— Your goal —
Leave the pictures out and reproduce all the entries word for word.

— Dataset entries —

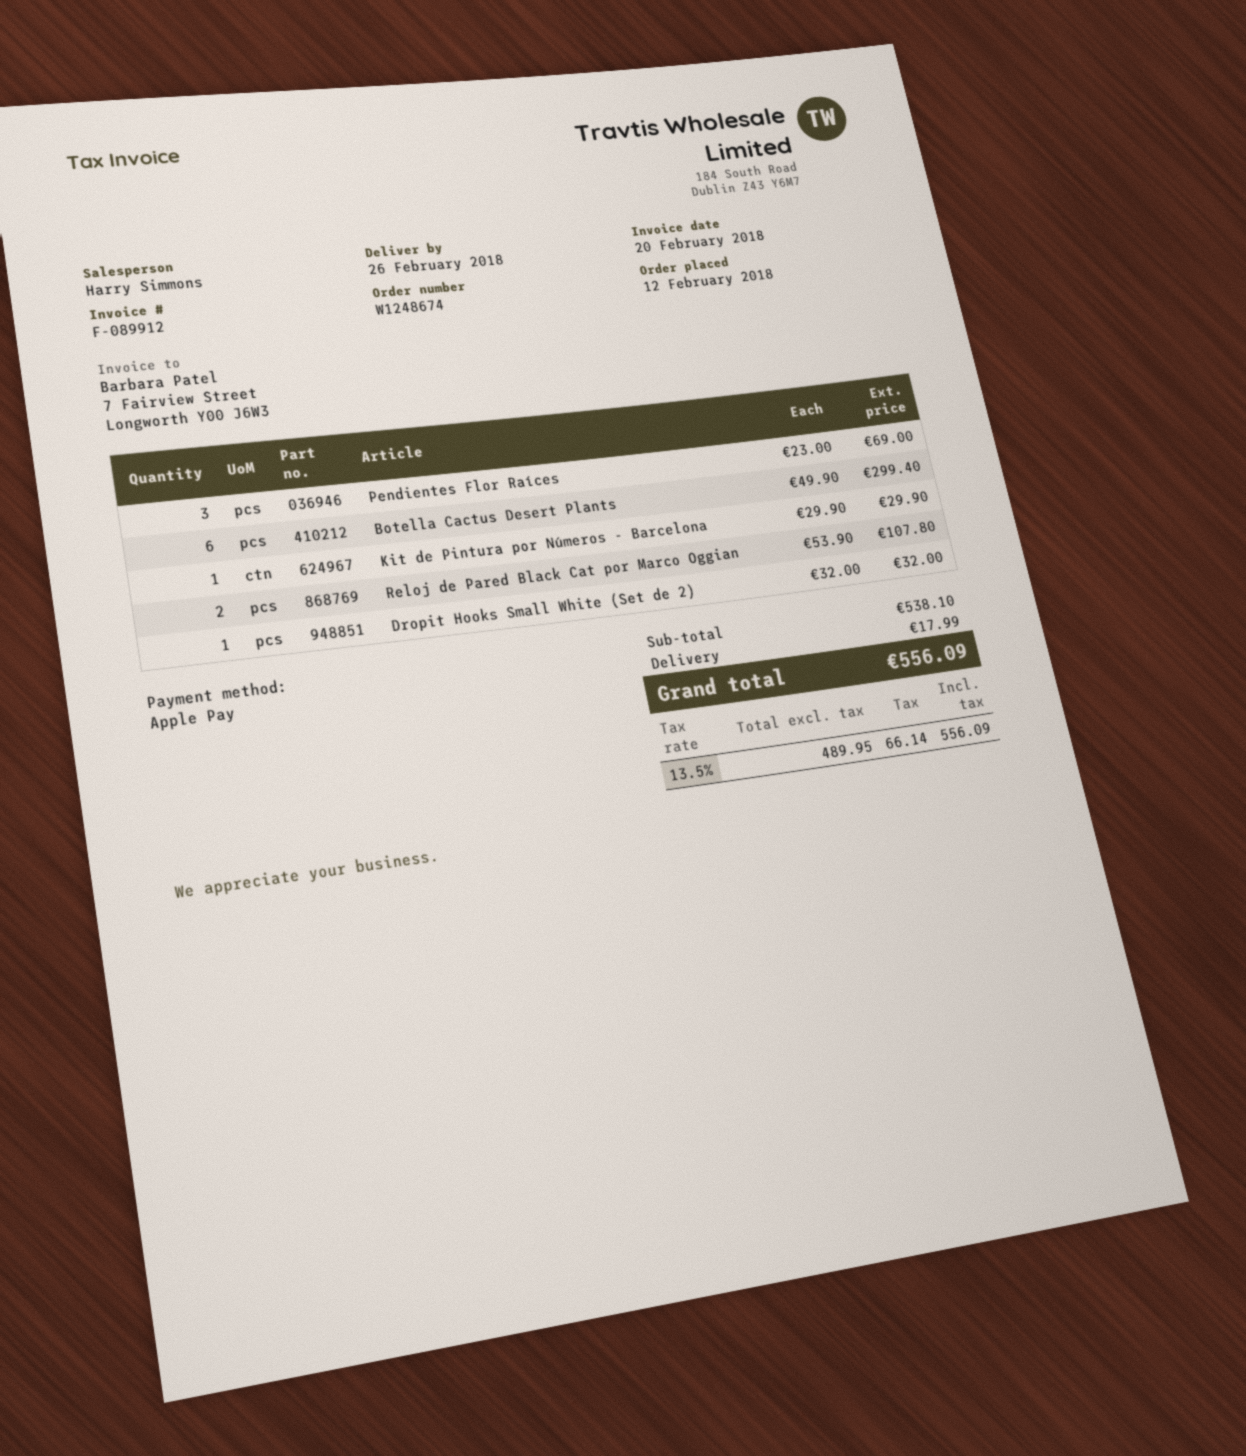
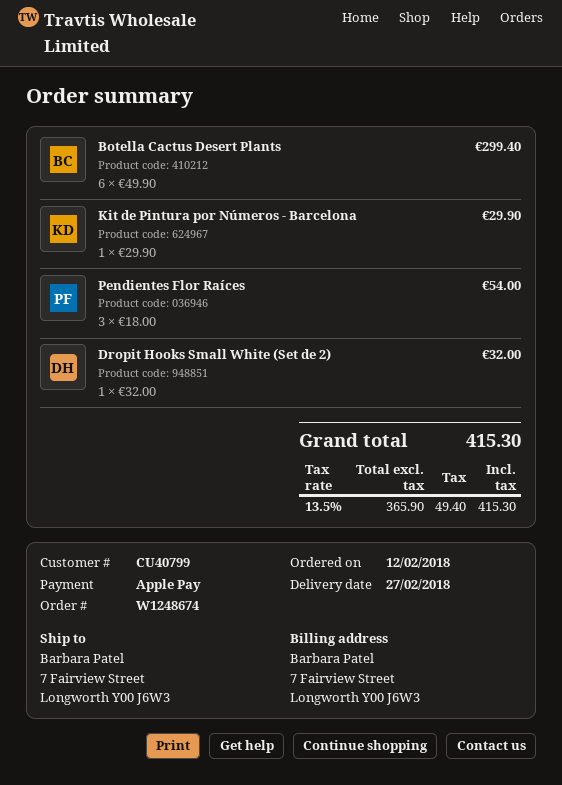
delivery date: 2018-02-26 -> 2018-02-27
Pendientes Flor Raíces: 3 x 23.00 = 69.00 -> 3 x 18.00 = 54.00
Reloj de Pared Black Cat por Marco Oggian: 2 x 53.90 = 107.80 -> none
shipping: 17.99 -> none
net: 489.95 -> 365.90
tax: 13.5% = 66.14 -> 13.5% = 49.40
total: 556.09 -> 415.30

— Task result —
delivery date: 2018-02-26 -> 2018-02-27
Pendientes Flor Raíces: 3 x 23.00 = 69.00 -> 3 x 18.00 = 54.00
Reloj de Pared Black Cat por Marco Oggian: 2 x 53.90 = 107.80 -> none
shipping: 17.99 -> none
net: 489.95 -> 365.90
tax: 13.5% = 66.14 -> 13.5% = 49.40
total: 556.09 -> 415.30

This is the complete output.